**** Input for this task

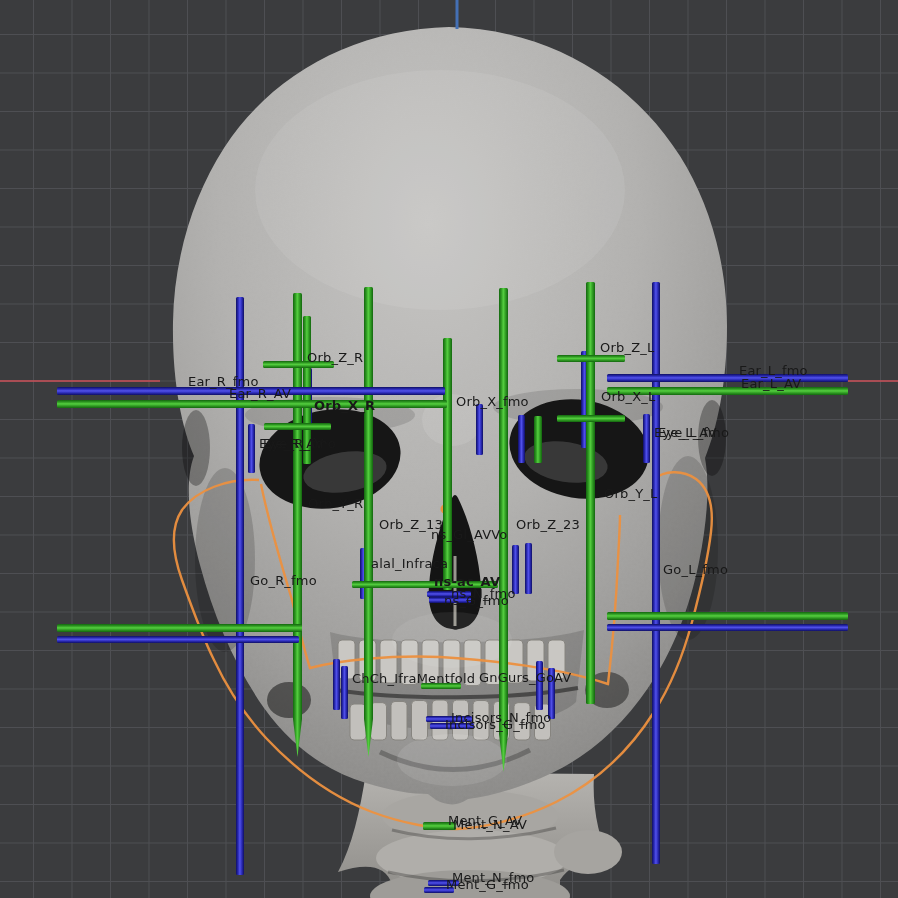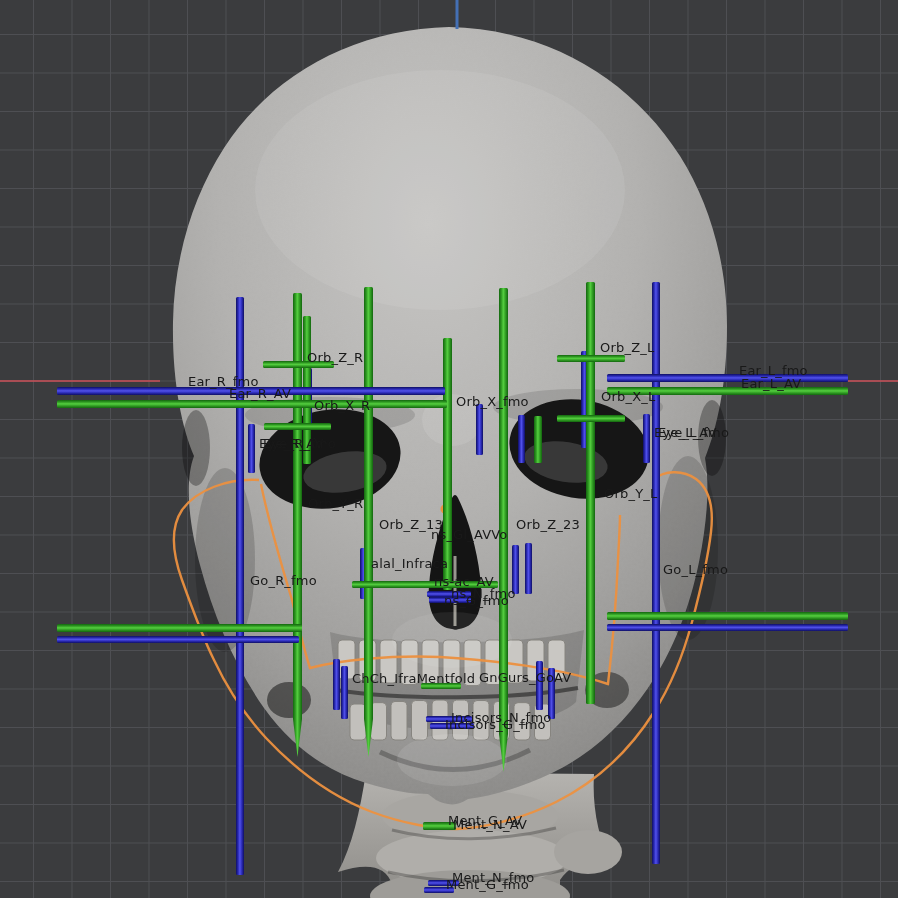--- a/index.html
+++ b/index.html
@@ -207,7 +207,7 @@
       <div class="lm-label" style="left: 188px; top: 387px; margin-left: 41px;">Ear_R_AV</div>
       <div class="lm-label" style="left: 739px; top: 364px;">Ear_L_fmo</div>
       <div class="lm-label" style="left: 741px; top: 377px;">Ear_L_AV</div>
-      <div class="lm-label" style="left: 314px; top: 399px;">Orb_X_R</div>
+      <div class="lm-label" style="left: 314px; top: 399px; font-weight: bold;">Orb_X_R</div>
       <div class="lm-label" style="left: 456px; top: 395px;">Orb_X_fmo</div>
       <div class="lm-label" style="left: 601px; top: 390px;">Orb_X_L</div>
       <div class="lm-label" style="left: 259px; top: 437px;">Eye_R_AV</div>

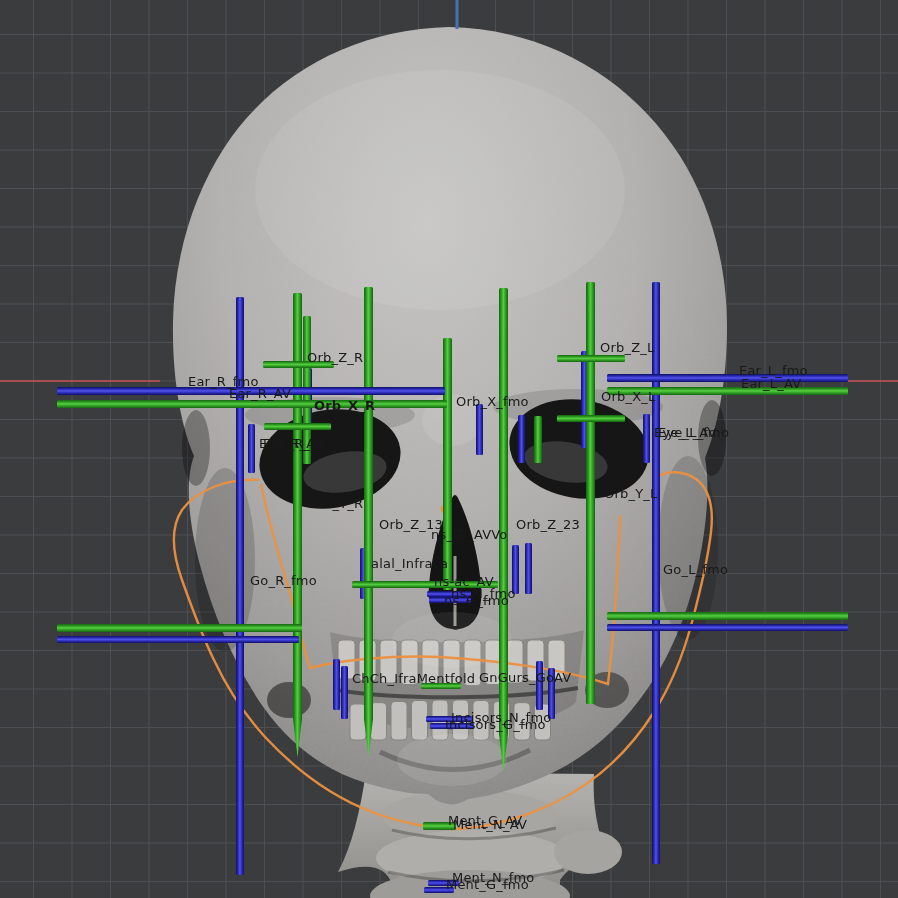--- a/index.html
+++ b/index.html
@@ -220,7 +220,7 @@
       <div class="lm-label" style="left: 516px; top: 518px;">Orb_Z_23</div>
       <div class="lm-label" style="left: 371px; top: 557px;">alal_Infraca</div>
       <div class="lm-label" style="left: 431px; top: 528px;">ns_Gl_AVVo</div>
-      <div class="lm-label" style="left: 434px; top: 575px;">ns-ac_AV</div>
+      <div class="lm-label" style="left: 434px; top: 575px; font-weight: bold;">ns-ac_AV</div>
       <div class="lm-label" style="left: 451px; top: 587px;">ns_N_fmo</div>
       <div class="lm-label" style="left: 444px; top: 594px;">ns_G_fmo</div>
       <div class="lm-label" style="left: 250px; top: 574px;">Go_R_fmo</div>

********

What you have to do:
Exclude images and repeat all entries exactly.

Task solution:
--- a/index.html
+++ b/index.html
@@ -207,7 +207,7 @@
       <div class="lm-label" style="left: 188px; top: 387px; margin-left: 41px;">Ear_R_AV</div>
       <div class="lm-label" style="left: 739px; top: 364px;">Ear_L_fmo</div>
       <div class="lm-label" style="left: 741px; top: 377px;">Ear_L_AV</div>
-      <div class="lm-label" style="left: 314px; top: 399px;">Orb_X_R</div>
+      <div class="lm-label" style="left: 314px; top: 399px; font-weight: bold;">Orb_X_R</div>
       <div class="lm-label" style="left: 456px; top: 395px;">Orb_X_fmo</div>
       <div class="lm-label" style="left: 601px; top: 390px;">Orb_X_L</div>
       <div class="lm-label" style="left: 259px; top: 437px;">Eye_R_AV</div>

--- a/index.html
+++ b/index.html
@@ -220,7 +220,7 @@
       <div class="lm-label" style="left: 516px; top: 518px;">Orb_Z_23</div>
       <div class="lm-label" style="left: 371px; top: 557px;">alal_Infraca</div>
       <div class="lm-label" style="left: 431px; top: 528px;">ns_Gl_AVVo</div>
-      <div class="lm-label" style="left: 434px; top: 575px;">ns-ac_AV</div>
+      <div class="lm-label" style="left: 434px; top: 575px; font-weight: bold;">ns-ac_AV</div>
       <div class="lm-label" style="left: 451px; top: 587px;">ns_N_fmo</div>
       <div class="lm-label" style="left: 444px; top: 594px;">ns_G_fmo</div>
       <div class="lm-label" style="left: 250px; top: 574px;">Go_R_fmo</div>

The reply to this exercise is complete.